[Task]: Search the data for "font". Each line containing it is to be copied.

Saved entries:
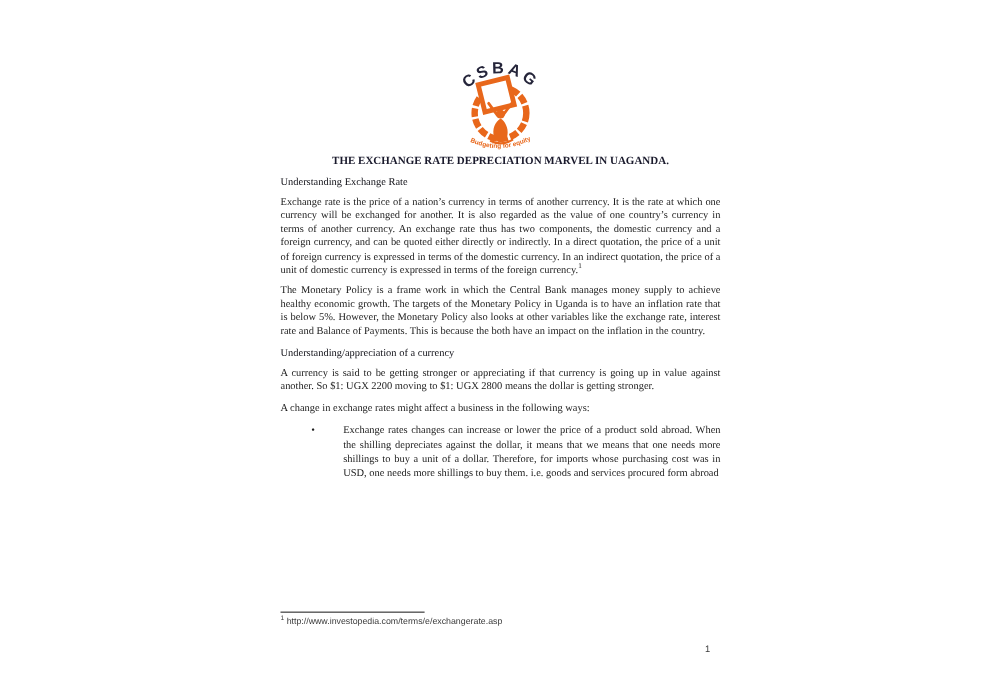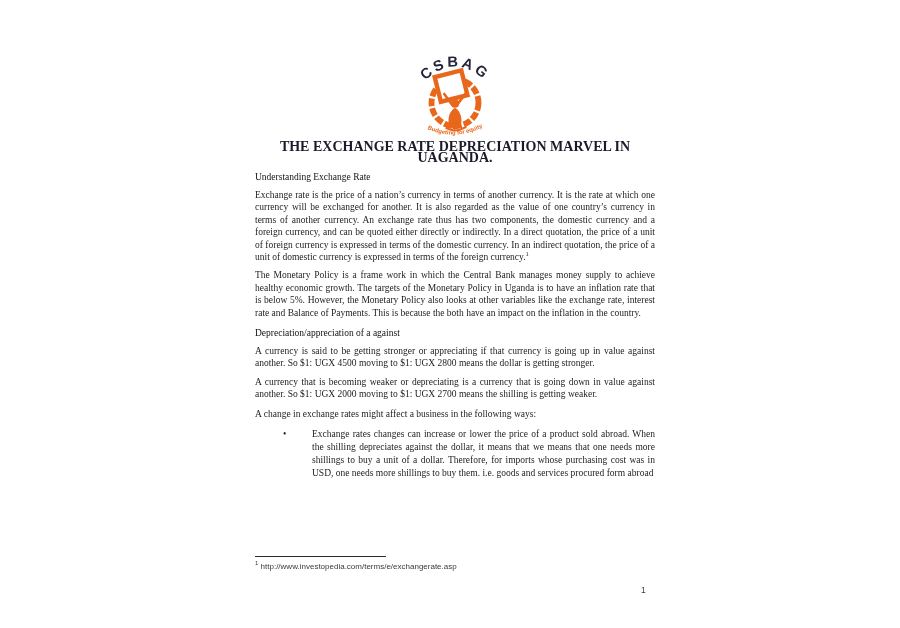--- a/index.html
+++ b/index.html
@@ -25,7 +25,7 @@
   }
   .doc-title {
     margin: 4px 0 0 0;
-    font-size: 14px;
+    font-size: 10px;
     line-height: 11px;
     font-weight: bold;
     text-align: center;

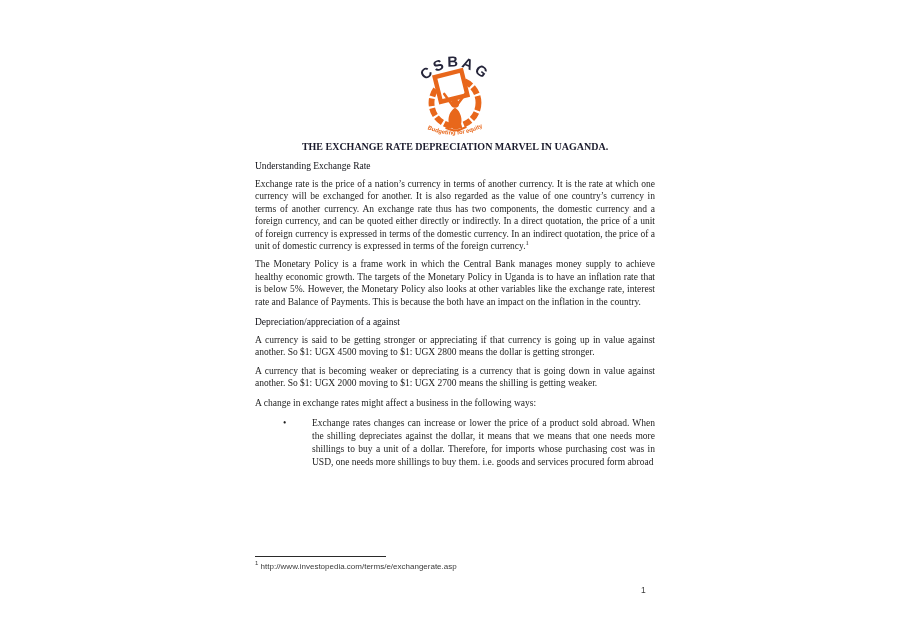--- a/index.html
+++ b/index.html
@@ -143,7 +143,7 @@
 
     <p class="body-para">The Monetary Policy is a frame work in which the Central Bank manages money supply to achieve healthy economic growth. The targets of the Monetary Policy in Uganda is to have an inflation rate that is below 5%. However, the Monetary Policy also looks at other variables like the exchange rate, interest rate and Balance of Payments. This is because the both have an impact on the inflation in the country.</p>
 
-    <h2 class="section-heading">Depreciation/appreciation of a against</h2>
+    <h2 class="section-heading">Understanding/appreciation of a currency</h2>
 
     <p class="body-para">A currency is said to be getting stronger or appreciating if that currency is going up in value against another. So $1: UGX 4500 moving to $1: UGX 2800 means the dollar is getting stronger.</p>
 

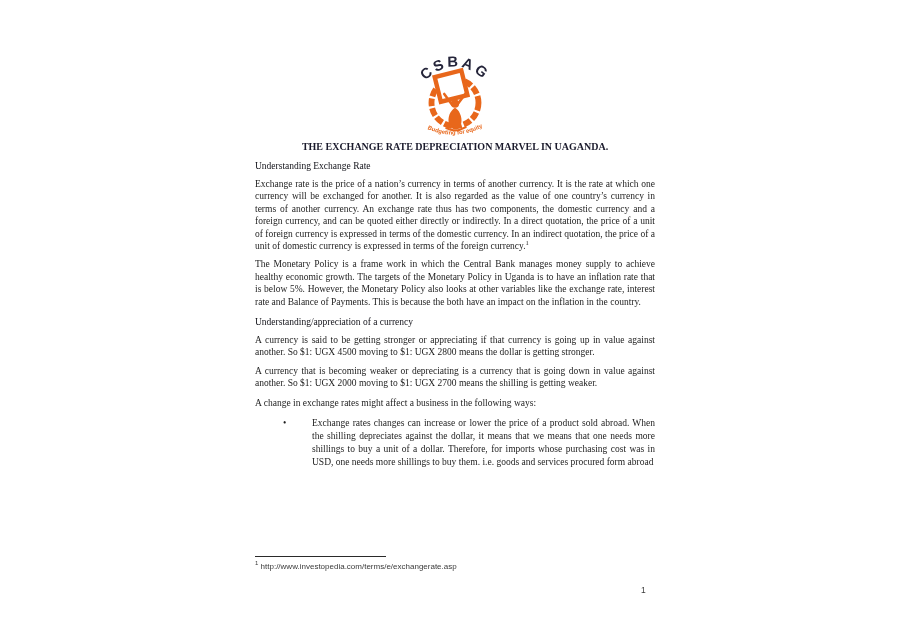--- a/index.html
+++ b/index.html
@@ -145,7 +145,7 @@
 
     <h2 class="section-heading">Understanding/appreciation of a currency</h2>
 
-    <p class="body-para">A currency is said to be getting stronger or appreciating if that currency is going up in value against another. So $1: UGX 4500 moving to $1: UGX 2800 means the dollar is getting stronger.</p>
+    <p class="body-para">A currency is said to be getting stronger or appreciating if that currency is going up in value against another. So $1: UGX 2200 moving to $1: UGX 2800 means the dollar is getting stronger.</p>
 
     <p class="body-para">A currency that is becoming weaker or depreciating is a currency that is going down in value against another. So $1: UGX 2000 moving to $1: UGX 2700 means the shilling is getting weaker.</p>
 

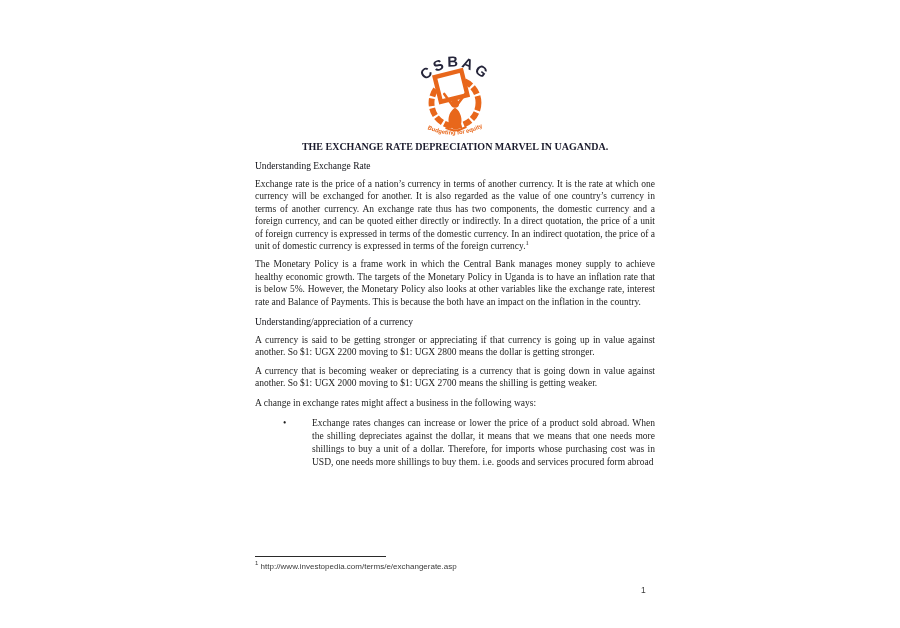--- a/index.html
+++ b/index.html
@@ -147,7 +147,6 @@
 
     <p class="body-para">A currency is said to be getting stronger or appreciating if that currency is going up in value against another. So $1: UGX 2200 moving to $1: UGX 2800 means the dollar is getting stronger.</p>
 
-    <p class="body-para">A currency that is becoming weaker or depreciating is a currency that is going down in value against another. So $1: UGX 2000 moving to $1: UGX 2700 means the shilling is getting weaker.</p>
 
 
     <p class="lead-para">A change in exchange rates might affect a business in the following ways:</p>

[Solution for this task]:
-    font-size: 14px;
+    font-size: 10px;
     font-weight: bold;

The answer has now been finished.